I'm quite certain Eric was not "chased off." He said it's a friendly discussion and that's certainly how I've interpreted it. Eventually we all get to the point where we've said what we needed to say on a topic and repeating it starts to become a waste of time. Not "waste of time" meaning people who disagree are idiots, but "waste of time" meaning at 8 pages, there's a lot of repeating one's self that goes on. There comes a time to bow out. If I were Eric, I'd call it done too. No animosity.

But that's not the real purpose of my post:

I will strongly disagree with Eric where he said, _"I probably should have kept my mouth shut because I know this topic drives people crazy....especially technical folks....which is why I rarely talk about this stuff. "_ I, for one, happen to think this is a fantastic thread and the extra tangents are exactly the kind of discussion we can all benefit from. It's a perfect example of what makes VI-Control so cool. Is there *anyone* who regrets Eric (or anyone else) bring up their theories??? I seriously doubt it. Like I said - fantastic thread.

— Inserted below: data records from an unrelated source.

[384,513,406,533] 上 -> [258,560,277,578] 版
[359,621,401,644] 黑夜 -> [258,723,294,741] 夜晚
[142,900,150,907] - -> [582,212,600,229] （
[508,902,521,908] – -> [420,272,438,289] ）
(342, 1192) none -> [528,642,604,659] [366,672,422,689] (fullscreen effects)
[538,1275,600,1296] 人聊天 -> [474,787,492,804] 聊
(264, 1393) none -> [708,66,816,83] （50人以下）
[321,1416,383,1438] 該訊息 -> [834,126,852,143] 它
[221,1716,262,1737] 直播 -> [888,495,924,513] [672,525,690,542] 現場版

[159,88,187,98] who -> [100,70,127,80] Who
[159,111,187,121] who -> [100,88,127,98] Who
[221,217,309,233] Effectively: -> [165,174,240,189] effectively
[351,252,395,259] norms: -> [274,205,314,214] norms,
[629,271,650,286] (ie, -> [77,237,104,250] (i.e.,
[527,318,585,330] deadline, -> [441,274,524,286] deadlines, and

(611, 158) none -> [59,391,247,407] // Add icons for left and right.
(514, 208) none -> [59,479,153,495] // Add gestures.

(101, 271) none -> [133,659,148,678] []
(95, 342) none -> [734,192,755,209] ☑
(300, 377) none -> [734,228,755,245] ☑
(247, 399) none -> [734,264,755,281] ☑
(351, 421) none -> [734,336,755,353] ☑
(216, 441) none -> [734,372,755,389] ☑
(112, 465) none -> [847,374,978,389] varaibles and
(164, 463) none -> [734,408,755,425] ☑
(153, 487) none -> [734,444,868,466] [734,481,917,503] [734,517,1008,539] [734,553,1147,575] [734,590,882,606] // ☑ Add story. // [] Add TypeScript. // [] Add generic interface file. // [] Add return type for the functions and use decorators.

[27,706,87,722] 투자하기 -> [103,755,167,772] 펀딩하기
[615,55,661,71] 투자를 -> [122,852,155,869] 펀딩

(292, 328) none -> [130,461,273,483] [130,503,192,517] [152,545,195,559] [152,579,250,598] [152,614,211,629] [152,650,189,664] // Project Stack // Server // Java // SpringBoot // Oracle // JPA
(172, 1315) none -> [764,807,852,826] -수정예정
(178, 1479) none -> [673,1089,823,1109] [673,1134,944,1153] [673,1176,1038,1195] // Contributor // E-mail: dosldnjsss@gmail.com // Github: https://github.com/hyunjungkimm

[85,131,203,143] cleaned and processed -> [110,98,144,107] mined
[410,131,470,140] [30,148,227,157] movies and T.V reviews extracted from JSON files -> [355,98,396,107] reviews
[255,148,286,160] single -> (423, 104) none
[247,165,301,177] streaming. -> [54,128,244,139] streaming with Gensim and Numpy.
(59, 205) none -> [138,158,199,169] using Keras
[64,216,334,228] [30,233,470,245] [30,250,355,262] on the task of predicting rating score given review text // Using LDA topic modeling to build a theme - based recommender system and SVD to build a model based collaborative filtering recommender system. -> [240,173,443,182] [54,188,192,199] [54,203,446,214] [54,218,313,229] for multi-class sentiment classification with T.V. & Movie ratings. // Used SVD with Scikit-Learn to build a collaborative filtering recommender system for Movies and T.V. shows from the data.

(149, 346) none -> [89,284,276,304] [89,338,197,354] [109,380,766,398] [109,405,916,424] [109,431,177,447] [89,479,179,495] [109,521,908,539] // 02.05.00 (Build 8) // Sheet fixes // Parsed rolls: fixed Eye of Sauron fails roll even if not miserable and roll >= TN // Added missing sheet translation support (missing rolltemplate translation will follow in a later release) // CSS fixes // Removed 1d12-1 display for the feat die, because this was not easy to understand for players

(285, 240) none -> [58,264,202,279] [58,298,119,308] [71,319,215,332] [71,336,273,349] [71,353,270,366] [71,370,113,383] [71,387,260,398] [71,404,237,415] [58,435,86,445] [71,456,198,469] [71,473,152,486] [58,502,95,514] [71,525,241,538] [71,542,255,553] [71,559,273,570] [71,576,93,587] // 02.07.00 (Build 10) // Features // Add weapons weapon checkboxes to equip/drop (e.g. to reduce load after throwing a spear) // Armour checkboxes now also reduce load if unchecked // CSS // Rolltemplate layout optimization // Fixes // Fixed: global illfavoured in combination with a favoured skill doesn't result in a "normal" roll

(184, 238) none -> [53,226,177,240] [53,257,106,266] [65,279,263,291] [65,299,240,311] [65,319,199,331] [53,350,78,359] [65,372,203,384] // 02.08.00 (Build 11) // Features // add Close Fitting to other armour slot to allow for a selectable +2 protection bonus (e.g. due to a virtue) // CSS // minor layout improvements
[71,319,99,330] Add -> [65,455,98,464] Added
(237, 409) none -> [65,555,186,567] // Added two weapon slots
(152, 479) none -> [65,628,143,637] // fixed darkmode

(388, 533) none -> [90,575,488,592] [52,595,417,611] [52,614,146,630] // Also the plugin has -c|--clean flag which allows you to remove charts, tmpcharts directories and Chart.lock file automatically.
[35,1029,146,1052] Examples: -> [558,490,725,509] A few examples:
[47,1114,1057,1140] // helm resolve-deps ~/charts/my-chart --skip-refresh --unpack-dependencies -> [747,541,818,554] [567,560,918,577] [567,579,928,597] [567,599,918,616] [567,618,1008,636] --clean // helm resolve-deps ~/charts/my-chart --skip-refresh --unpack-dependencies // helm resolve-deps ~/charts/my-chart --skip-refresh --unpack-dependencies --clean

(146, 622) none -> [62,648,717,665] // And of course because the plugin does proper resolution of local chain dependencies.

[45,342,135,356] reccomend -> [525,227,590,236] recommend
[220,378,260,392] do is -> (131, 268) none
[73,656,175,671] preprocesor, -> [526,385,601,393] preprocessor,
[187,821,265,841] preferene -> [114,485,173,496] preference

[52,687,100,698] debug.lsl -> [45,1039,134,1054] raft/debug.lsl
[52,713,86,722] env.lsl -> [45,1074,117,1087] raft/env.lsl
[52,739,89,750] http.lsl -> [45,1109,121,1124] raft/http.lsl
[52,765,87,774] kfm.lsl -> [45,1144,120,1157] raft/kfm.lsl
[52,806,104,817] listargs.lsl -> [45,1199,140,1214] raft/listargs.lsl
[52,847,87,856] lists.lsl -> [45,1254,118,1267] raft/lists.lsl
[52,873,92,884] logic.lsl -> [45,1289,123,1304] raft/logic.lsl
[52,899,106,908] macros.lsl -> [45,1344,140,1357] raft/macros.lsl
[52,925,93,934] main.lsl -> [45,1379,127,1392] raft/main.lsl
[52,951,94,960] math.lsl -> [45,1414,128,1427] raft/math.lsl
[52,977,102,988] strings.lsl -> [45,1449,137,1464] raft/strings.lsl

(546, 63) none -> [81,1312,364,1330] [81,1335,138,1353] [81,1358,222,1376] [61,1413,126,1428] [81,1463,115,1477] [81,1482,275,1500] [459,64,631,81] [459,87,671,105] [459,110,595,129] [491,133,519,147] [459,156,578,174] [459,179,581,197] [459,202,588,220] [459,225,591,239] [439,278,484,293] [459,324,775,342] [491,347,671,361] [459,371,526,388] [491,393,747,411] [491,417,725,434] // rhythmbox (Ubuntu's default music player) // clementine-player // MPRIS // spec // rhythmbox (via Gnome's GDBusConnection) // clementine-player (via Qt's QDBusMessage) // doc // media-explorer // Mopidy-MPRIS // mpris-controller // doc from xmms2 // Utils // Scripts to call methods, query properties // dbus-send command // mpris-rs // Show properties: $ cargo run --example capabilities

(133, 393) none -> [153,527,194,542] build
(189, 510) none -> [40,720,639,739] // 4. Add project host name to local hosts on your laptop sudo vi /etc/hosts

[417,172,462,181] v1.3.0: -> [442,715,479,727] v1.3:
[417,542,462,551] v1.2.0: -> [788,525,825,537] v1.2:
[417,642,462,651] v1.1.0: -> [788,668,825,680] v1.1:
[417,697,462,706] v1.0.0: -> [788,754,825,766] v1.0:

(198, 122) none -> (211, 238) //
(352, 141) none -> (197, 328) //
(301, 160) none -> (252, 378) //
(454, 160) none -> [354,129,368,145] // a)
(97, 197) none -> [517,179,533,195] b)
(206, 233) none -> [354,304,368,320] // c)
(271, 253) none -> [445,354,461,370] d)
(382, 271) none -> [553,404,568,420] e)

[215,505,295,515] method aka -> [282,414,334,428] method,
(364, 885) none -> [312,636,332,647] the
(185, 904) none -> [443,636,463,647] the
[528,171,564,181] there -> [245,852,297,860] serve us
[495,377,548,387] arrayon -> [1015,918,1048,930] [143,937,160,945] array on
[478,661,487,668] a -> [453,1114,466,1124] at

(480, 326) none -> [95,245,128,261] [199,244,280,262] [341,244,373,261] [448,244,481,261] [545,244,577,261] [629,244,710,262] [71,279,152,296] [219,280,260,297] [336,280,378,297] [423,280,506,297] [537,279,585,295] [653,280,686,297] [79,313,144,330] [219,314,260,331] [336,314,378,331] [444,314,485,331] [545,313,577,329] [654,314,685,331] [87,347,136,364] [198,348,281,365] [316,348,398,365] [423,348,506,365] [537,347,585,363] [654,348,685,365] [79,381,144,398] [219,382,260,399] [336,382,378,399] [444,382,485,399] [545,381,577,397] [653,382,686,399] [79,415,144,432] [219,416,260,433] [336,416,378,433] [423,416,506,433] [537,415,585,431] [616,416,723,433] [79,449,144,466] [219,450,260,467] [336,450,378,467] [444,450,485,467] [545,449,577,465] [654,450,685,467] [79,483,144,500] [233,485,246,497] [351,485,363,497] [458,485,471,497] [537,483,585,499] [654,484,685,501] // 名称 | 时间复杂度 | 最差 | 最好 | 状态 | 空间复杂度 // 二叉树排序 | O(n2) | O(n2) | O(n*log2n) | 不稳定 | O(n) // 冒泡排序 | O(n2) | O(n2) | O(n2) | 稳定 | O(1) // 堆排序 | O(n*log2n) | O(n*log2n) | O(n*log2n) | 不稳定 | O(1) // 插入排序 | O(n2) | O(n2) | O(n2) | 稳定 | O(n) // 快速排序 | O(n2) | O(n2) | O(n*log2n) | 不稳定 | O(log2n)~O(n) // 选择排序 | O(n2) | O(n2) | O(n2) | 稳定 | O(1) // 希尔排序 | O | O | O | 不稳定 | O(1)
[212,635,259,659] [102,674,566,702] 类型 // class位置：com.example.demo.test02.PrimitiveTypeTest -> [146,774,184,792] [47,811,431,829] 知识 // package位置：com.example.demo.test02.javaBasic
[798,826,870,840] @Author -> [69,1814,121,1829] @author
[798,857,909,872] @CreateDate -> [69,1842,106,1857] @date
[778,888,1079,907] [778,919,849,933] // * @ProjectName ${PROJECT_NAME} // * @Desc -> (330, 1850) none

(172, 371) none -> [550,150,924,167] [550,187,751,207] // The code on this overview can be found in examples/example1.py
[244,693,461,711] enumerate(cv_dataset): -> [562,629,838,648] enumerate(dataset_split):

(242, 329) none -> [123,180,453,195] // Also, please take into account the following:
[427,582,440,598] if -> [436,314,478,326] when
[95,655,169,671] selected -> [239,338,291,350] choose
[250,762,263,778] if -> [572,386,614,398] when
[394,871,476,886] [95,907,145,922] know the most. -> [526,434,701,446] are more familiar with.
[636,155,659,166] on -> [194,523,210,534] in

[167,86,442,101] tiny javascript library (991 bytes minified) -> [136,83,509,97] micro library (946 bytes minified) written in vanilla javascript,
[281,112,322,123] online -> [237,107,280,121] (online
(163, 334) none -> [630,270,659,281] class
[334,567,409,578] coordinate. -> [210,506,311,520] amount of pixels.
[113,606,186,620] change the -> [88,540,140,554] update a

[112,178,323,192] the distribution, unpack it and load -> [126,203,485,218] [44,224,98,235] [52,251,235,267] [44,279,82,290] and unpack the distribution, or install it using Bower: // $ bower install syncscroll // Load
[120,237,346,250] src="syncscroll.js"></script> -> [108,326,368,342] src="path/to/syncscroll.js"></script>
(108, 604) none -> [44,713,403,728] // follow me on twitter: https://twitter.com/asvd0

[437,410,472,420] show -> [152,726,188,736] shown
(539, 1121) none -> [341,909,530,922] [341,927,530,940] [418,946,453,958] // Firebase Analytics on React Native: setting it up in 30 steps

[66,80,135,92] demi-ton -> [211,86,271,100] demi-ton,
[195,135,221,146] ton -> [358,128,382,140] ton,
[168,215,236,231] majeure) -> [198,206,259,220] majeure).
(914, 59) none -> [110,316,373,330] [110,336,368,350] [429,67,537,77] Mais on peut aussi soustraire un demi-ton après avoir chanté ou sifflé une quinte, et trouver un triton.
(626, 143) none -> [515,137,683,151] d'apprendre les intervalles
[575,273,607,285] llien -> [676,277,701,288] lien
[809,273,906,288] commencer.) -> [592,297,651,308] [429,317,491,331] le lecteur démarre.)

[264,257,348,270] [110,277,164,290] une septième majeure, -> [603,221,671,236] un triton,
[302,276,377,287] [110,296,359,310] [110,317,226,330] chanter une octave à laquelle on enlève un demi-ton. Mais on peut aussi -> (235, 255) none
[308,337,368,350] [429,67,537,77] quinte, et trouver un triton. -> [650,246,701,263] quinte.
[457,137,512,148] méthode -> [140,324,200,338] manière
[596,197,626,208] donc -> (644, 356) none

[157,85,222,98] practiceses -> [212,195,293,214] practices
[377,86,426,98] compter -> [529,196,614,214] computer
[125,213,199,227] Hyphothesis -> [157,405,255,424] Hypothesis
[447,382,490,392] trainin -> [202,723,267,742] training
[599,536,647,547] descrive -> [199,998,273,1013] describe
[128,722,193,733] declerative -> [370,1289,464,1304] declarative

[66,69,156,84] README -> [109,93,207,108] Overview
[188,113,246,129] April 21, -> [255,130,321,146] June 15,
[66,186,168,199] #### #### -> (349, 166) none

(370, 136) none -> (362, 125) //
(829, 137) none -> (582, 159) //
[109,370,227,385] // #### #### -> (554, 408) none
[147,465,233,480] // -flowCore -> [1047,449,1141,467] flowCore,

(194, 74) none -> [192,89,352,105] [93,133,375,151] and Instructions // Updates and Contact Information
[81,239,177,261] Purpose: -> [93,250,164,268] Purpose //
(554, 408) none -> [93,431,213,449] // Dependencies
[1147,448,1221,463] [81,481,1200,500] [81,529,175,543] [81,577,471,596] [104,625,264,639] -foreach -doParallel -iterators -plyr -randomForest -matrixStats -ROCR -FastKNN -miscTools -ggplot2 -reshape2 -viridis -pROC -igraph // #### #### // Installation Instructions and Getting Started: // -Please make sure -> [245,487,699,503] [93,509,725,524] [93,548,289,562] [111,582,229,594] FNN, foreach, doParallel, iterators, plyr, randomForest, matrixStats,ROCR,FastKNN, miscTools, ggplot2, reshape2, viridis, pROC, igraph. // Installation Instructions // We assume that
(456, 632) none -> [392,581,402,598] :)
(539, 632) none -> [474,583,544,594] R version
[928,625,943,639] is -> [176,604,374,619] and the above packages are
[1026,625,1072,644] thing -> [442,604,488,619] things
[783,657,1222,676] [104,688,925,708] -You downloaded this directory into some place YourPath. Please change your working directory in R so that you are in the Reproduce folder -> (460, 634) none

I'm like Jay and RiffWraith in that I'm pretty skeptical about a lot of this (especially the swapping digital cables or different color CD-Rom dye claims.) But I can't deny Eric and Nick have great ears and are no dummies, so I absolutely want to hear these opinions because I've been wrong plenty of times before. The discussion is a complete benefit for all of us. So please, Eric (and everyone else,) *do* talk about this stuff when the urge strikes you.


----------



## Ashermusic

[quote="Mike Greene @ Mon Jun 21, 2010 2:33 pm"
I will strongly disagree with Eric where he said, _"I probably should have kept my mouth shut because I know this topic drives people crazy....especially technical folks....which is why I rarely talk about this stuff. "_ I, for one, happen to think this is a fantastic thread and the extra tangents are exactly the kind of discussion we can all benefit from. It's a perfect example of what makes VI-Control so cool. Is there *anyone* who regrets Eric (or anyone else) bring up their theories??? I seriously doubt it. Like I said - fantastic thread.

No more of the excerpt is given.